For convenience of use, all retrofit estimates are related to the floor area of shelters, assumed to be single-storey buildings. The estimates may then be adjusted for particular cases of buildings greater than one storey.
4.2 Roofing
Vulnerability to hurricanes occurs principally with lightweight roofs. In the shelters which were examined, these roofs were covered with corrugated metal sheeting in the main. Corrugated asbestos sheeting can also be found as roofing for shelters.
The chosen material for retrofitting or replacement of roofing is 24-gauge, corrugated, galvanised, steel sheeting. The profile is assumed to be "industrial" or trapezoidal and not arc-tangent.
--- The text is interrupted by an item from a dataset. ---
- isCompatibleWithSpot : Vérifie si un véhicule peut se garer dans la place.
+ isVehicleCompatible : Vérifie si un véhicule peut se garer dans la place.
This profile would permit valley fasteners used in conjunction with 20-mm washers. (Ridge fasteners require cyclone washers and under-ridge spacers for equivalent strength. Such a system is reliable but more expensive than the proposed system.)
In computing the estimate related to floor area, the assumption was made that the roof area is 35% greater than the floor area.
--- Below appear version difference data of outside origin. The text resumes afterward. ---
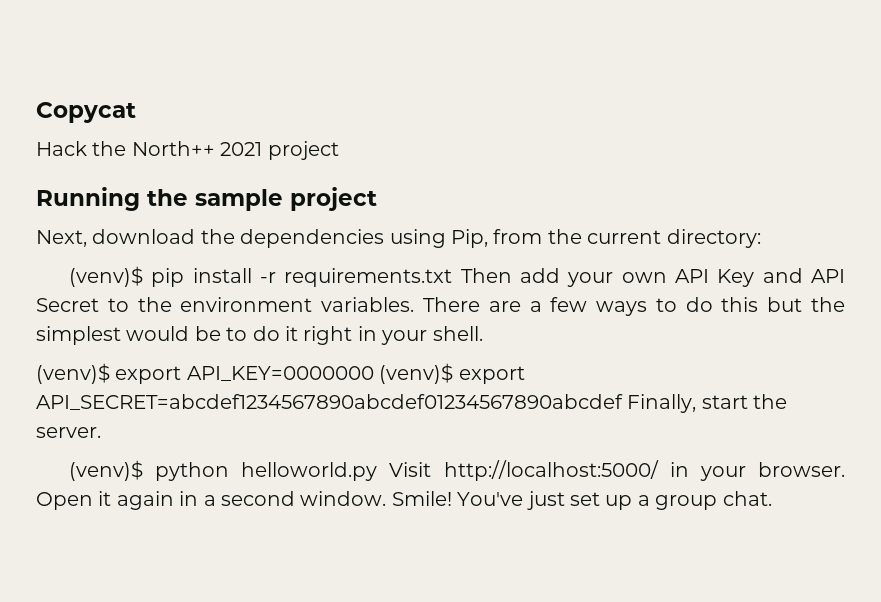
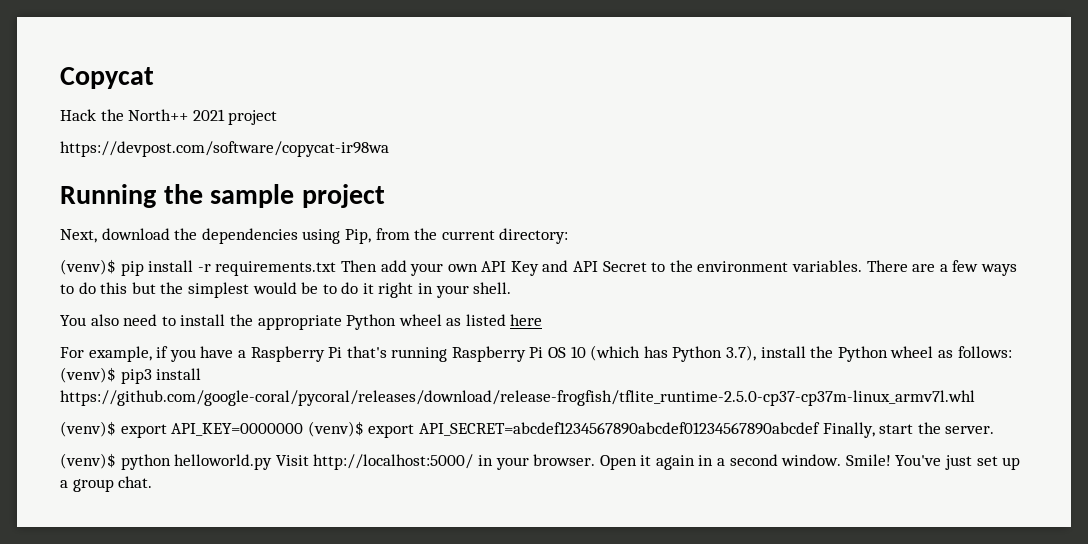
+ https://devpost.com/software/copycat-ir98wa
+ You also need to install the appropriate Python wheel as listed here
+ For example, if you have a Raspberry Pi that's running Raspberry Pi OS 10 (which has Python 3.7), install the Python wheel as follows: (venv)$ pip3 install https://github.com/google-coral/pycoral/releases/download/release-frogfish/tflite_runtime-2.5.0-cp37-cp37m-linux_armv7l.whl

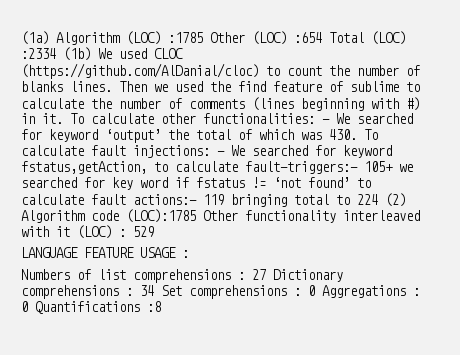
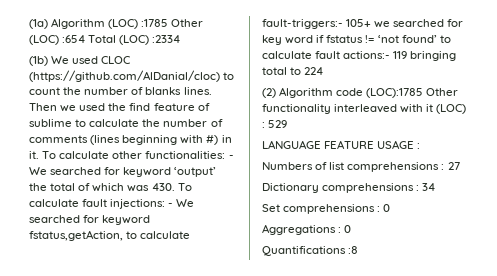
- (1a) Algorithm (LOC) :1785 Other (LOC) :654 Total (LOC) :2334 (1b) We used CLOC (https://github.com/AlDanial/cloc) to count the number of blanks lines.
+ (1a) Algorithm (LOC) :1785 Other (LOC) :654 Total (LOC) :2334
+ (1b) We used CLOC (https://github.com/AlDanial/cloc) to count the number of blanks lines.
- - We searched for keyword fstatus,getAction, to calculate fault-triggers:- 105+ we searched for key word if fstatus != ‘not found’ to calculate fault actions:- 119 bringing total to 224 (2) Algorithm code (LOC):1785 Other functionality interleaved with it (LOC) :
+ - We searched for keyword fstatus,getAction, to calculate fault-triggers:- 105+ we searched for key word if fstatus != ‘not found’ to calculate fault actions:- 119 bringing total to 224
+ (2) Algorithm code (LOC):1785 Other functionality interleaved with it (LOC) :
- Numbers of list comprehensions : 27 Dictionary comprehensions : 34 Set comprehensions : 0 Aggregations : 0 Quantifications :8
+ Numbers of list comprehensions : 27
+ Dictionary comprehensions : 34
+ Set comprehensions : 0
+ Aggregations : 0
+ Quantifications :8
The estimate for replacing the entire roof sheeting is EC$11.75 per square foot of floor area.
If the roof sheeting is satisfactory and all that is required is additional (or better) fasteners, then the estimate for the fasteners and their installation would be EC$2.75 per square foot of floor area.
4.3 Windows
The protection of all windows and other openings (such as breeze blocks and mesh-protected openings) is to be provided by plywood hurricane shutters. Other approaches would include the installation of proprietary shutter systems and the replacement of glazed windows with laminated glass systems tested to South Florida Building Code standards. Both of these satisfactory alternatives would be more costly than the plywood shutters.
It is assumed that plywood shutters (made of 20-mm form plywood and painted for increased life) would be specifically fabricated and marked to match all windows and other openings. They would then be kept in storage and installed at least once each year, in advance of the hurricane season, as a trial run and to ensure that all components are in good condition.
The shutters are intended to be secured to the walls surrounding the openings with stainless steel bolts. The bolts will be fixed permanently into the walls and matching washers and nuts will be provided. Alternatively, female sockets can be cast into the walls to be flush with the wall surface with the bolts being the movable part of the securing device.
The shutters will provide protection against wind, flying debris and rain. Such protection can never be guaranteed to be 100% effective but will greatly improve the security of the shelters.
The estimate for providing shutters for all windows and other openings is EC$6.50 per square foot of floor area. Window area is assumed to be 33% of floor area.
If shutters exist but their adequacy is in doubt, then an estimate of EC$1.00 per square foot of floor area could be used for upgrading the shutters.
4.4 External Doors
It is assumed that the doors are, themselves, sufficiently strong to withstand the wind forces and flying debris. The common problem with external doors is the inadequacy of the hinges and latches.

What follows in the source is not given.